Collected data
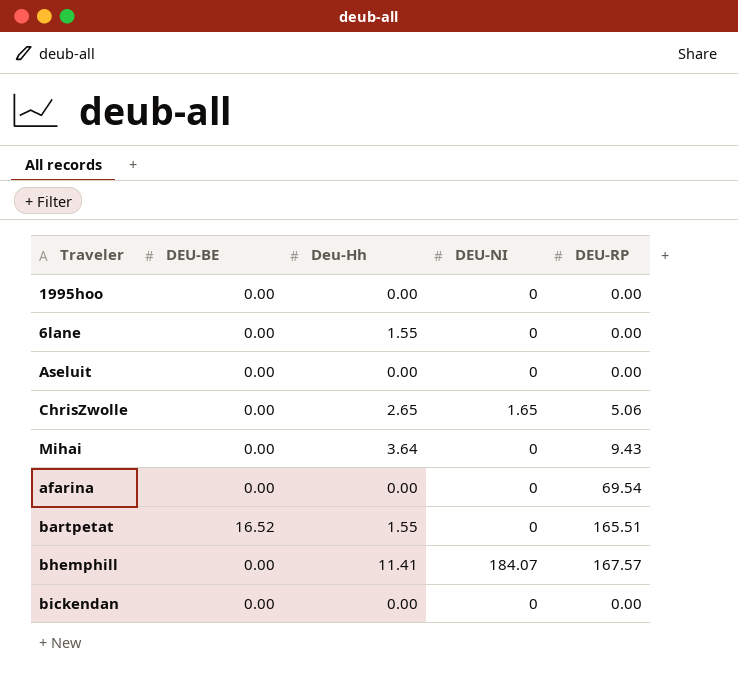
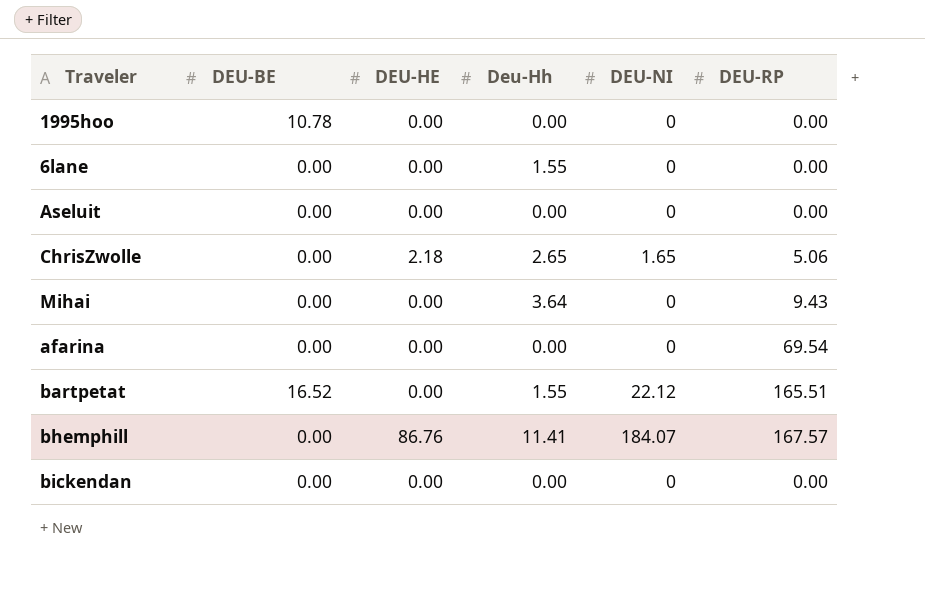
column DEU-HE | position: none -> 3
1995hoo | DEU-BE: 0.00 -> 10.78
bartpetat | DEU-NI: 0 -> 22.12

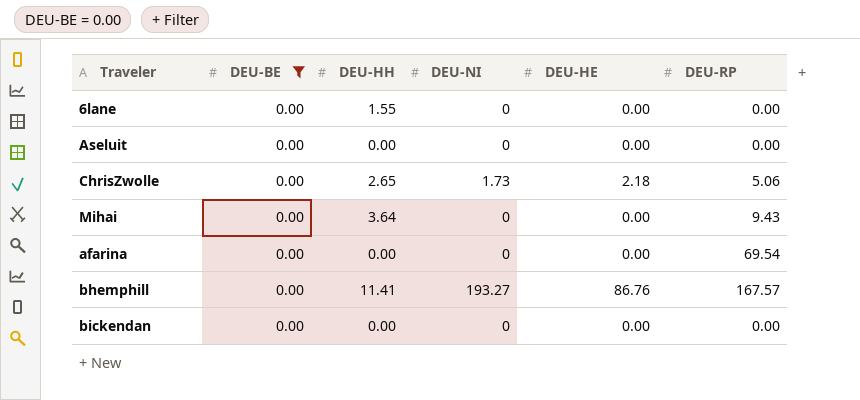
filter: none -> DEU-BE = 0.00
column name: Deu-Hh -> DEU-HH
column DEU-HE | position: 3 -> 5
ChrisZwolle | DEU-NI: 1.65 -> 1.73
bhemphill | DEU-NI: 184.07 -> 193.27

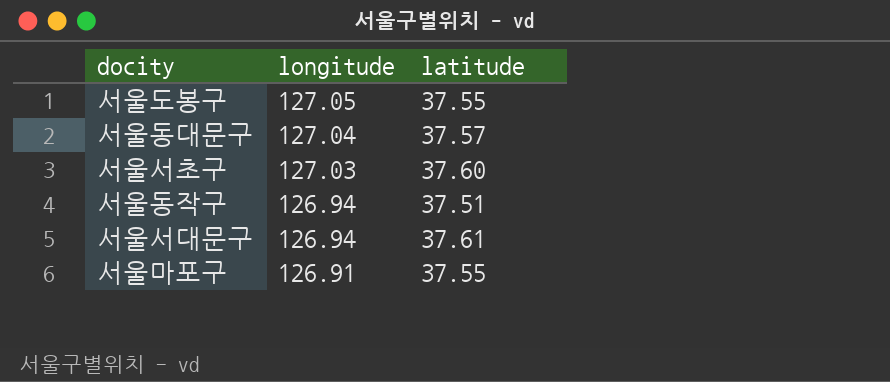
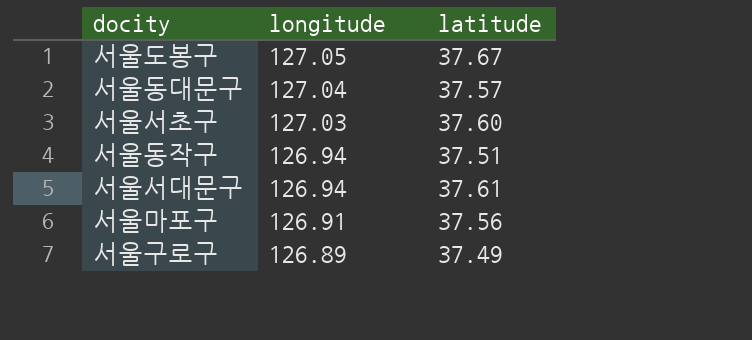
서울도봉구 | latitude: 37.55 -> 37.67
서울마포구 | latitude: 37.55 -> 37.56
row 서울구로구: none -> 126.89 | 37.49

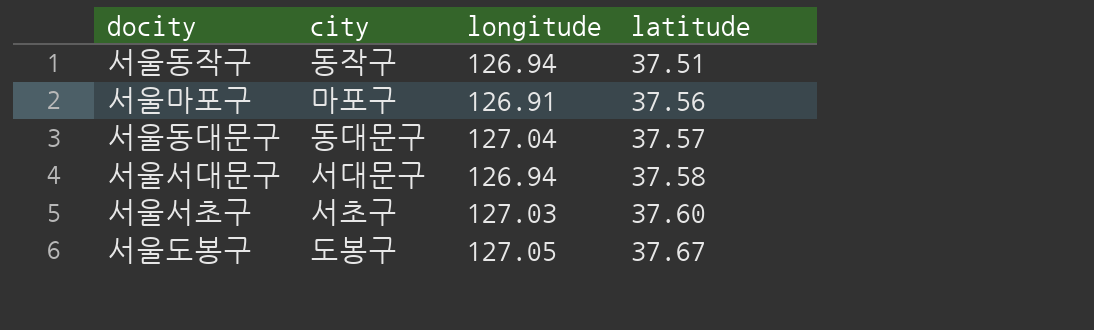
row order: longitude descending -> latitude ascending
column city | position: none -> 2
row 서울구로구: 126.89 | 37.49 -> none
서울서대문구 | latitude: 37.61 -> 37.58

TASK GOAL →
Show the lines where the word "column" appears in the entries.

RESULT →
column DEU-HE | position: none -> 3
column name: Deu-Hh -> DEU-HH
column DEU-HE | position: 3 -> 5
column city | position: none -> 2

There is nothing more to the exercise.